Note: Anyone who wishes genetic counseling may find a counselor directly through several means, completely independent of the gene testing companies. In the U.S., the primary sources include the National Society of Genetic Counselors, asking your doctor, and checking with your healthcare insurer. If you are a qualified physician or genetic counselor interested in helping individuals interpret their genomic test results, please email us at firstname.lastname@example.org as we intend to release a list of such individuals in the future.
At SNPedia, we have begun to collect pages about people's testing experiences. A particularly thoughtful article (among others) has been published by psychologist Steven Pinker (My Genome, My Self) based on his pondering his own DNA chip and (partial) DNA sequence data; it's well worth reading.

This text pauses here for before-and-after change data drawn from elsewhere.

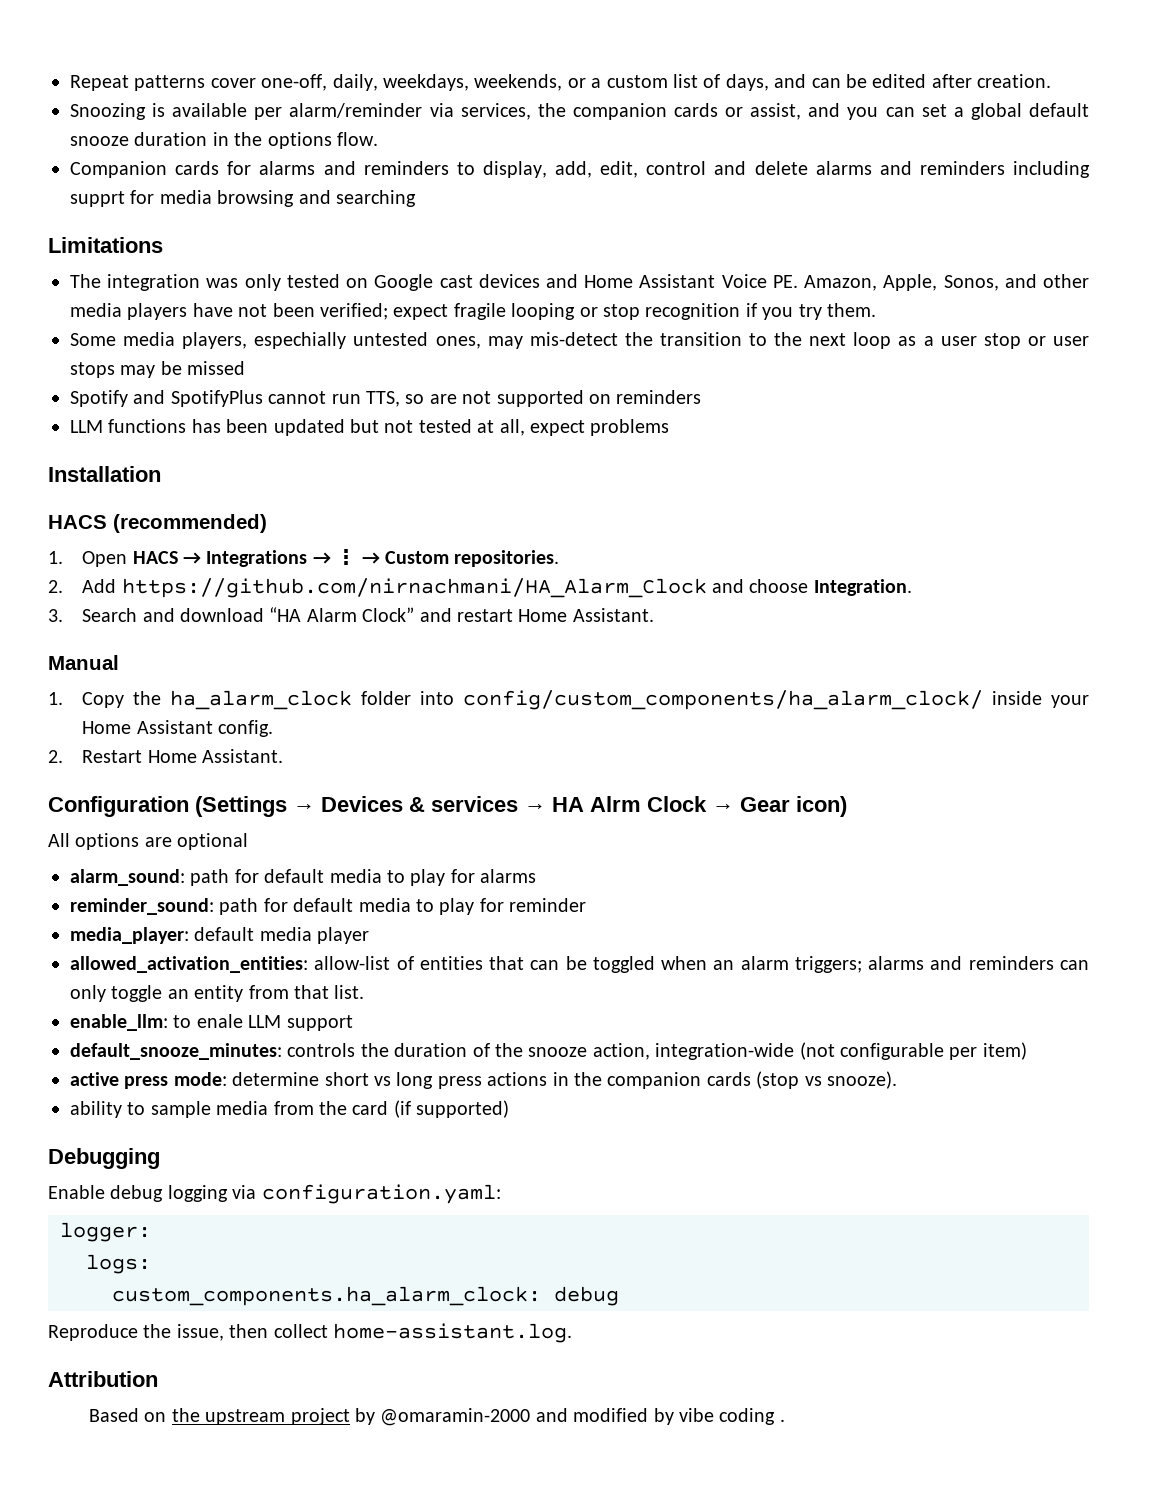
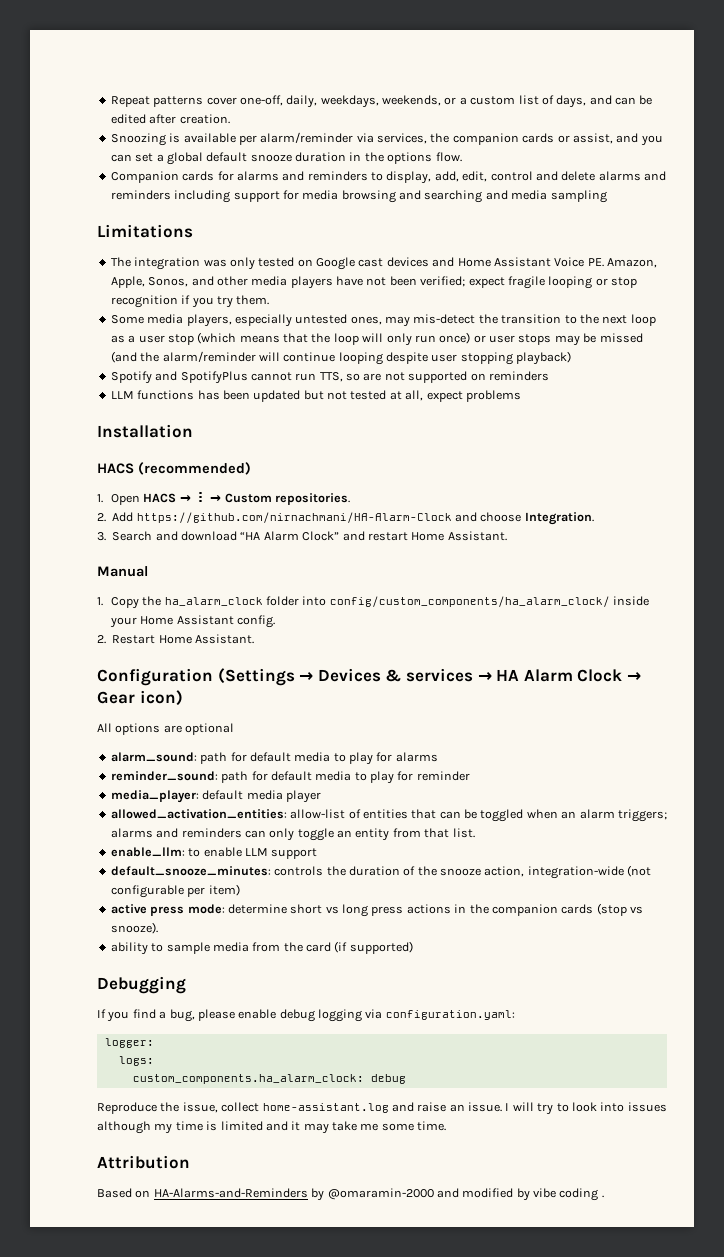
- Companion cards for alarms and reminders to display, add, edit, control and delete alarms and reminders including supprt for media browsing and searching
+ Companion cards for alarms and reminders to display, add, edit, control and delete alarms and reminders including support for media browsing and searching and media sampling
- Some media players, espechially untested ones, may mis-detect the transition to the next loop as a user stop or user stops may be missed
+ Some media players, especially untested ones, may mis-detect the transition to the next loop as a user stop (which means that the loop will only run once) or user stops may be missed (and the alarm/reminder will continue looping despite user stopping playback)
- 1. Open HACS → Integrations → ⋮ → Custom repositories.
+ 1. Open HACS → ⋮ → Custom repositories.
- 2. Add https://github.com/nirnachmani/HA_Alarm_Clock and choose Integration.
+ 2. Add https://github.com/nirnachmani/HA-Alarm-Clock and choose Integration.
- Configuration (Settings → Devices & services → HA Alrm Clock → Gear icon)
+ Configuration (Settings → Devices & services → HA Alarm Clock → Gear icon)
- enable_llm: to enale LLM support
+ enable_llm: to enable LLM support
- Enable debug logging via configuration.yaml:
+ If you find a bug, please enable debug logging via configuration.yaml:
- Reproduce the issue, then collect home-assistant.log.
+ Reproduce the issue, collect home-assistant.log and raise an issue. I will try to look into issues although my time is limited and it may take me some time.
- Based on the upstream project by @omaramin-2000 and modified by vibe coding .
+ Based on HA-Alarms-and-Reminders by @omaramin-2000 and modified by vibe coding .

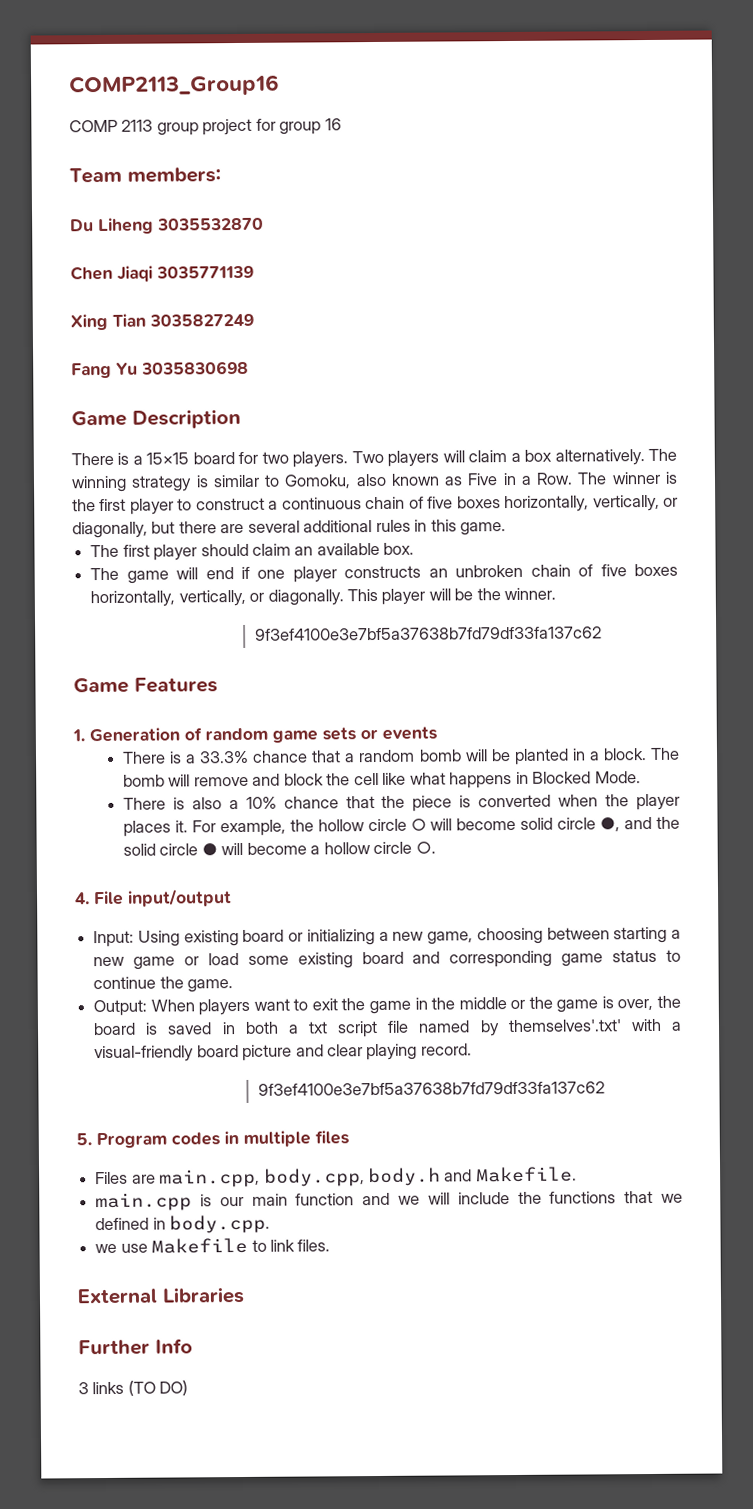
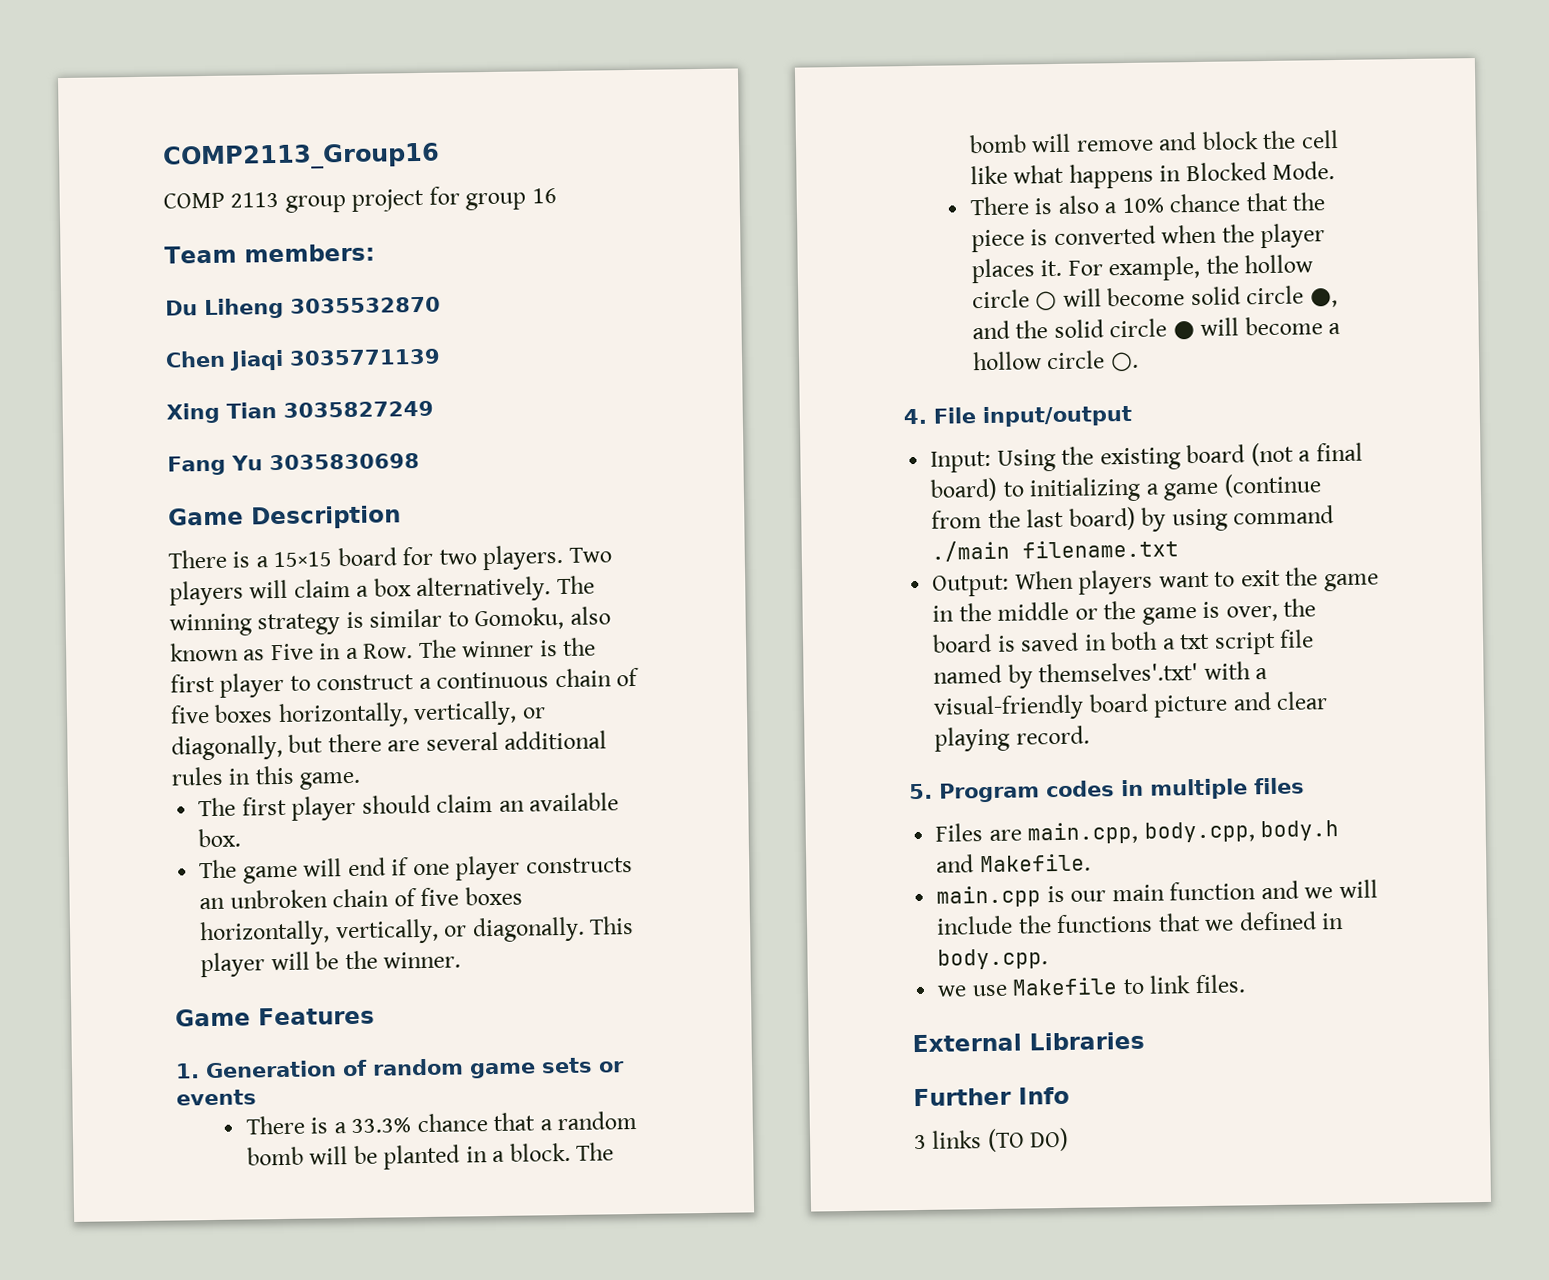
  This player will be the winner.
- 9f3ef4100e3e7bf5a37638b7fd79df33fa137c62
- Input: Using existing board or initializing a new game, choosing between starting a new game or load some existing board and corresponding game status to continue the game.
+ Input: Using the existing board (not a final board) to initializing a game (continue from the last board) by using command ./main filename.txt
  Output: When players want to exit the game in the middle or the game is over, the board is saved in both a txt script file named by themselves'.txt' with a visual-friendly board picture and clear playing record.
- 9f3ef4100e3e7bf5a37638b7fd79df33fa137c62

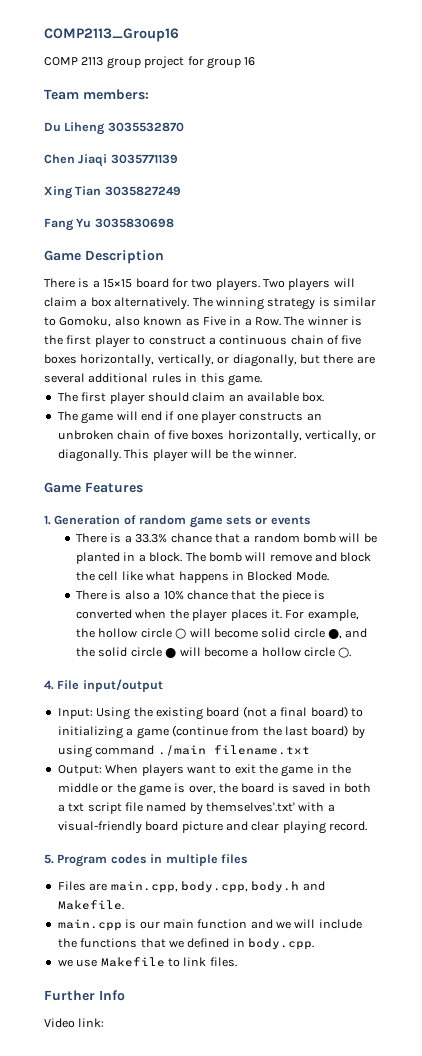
- External Libraries
- 3 links (TO DO)
+ Video link:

In the US, some people are wary of having genetic tests performed due to concerns over the possible use of genetic information by potential employers or insurance (health or life) companies in the absence of federal legislation banning genetic discrimination. Federal legislation known as GINA, the Genetic Information Nondiscrimination Act, was signed into law on May 21, 2008. Most states, but not all, have passed legislation providing either genetic privacy protection or some degree of protection against discrimination. The NIH/NHGRI maintains webpages about genetic discrimination primarily the federal level, and the National Conference of State Legislatures maintains a webportal surveying laws related to many aspects of genetics in different states.
For an interesting discussion (and possible solution) of the ways in which SNP/disease patents may threaten you or your physician from learning things about your health, see this article.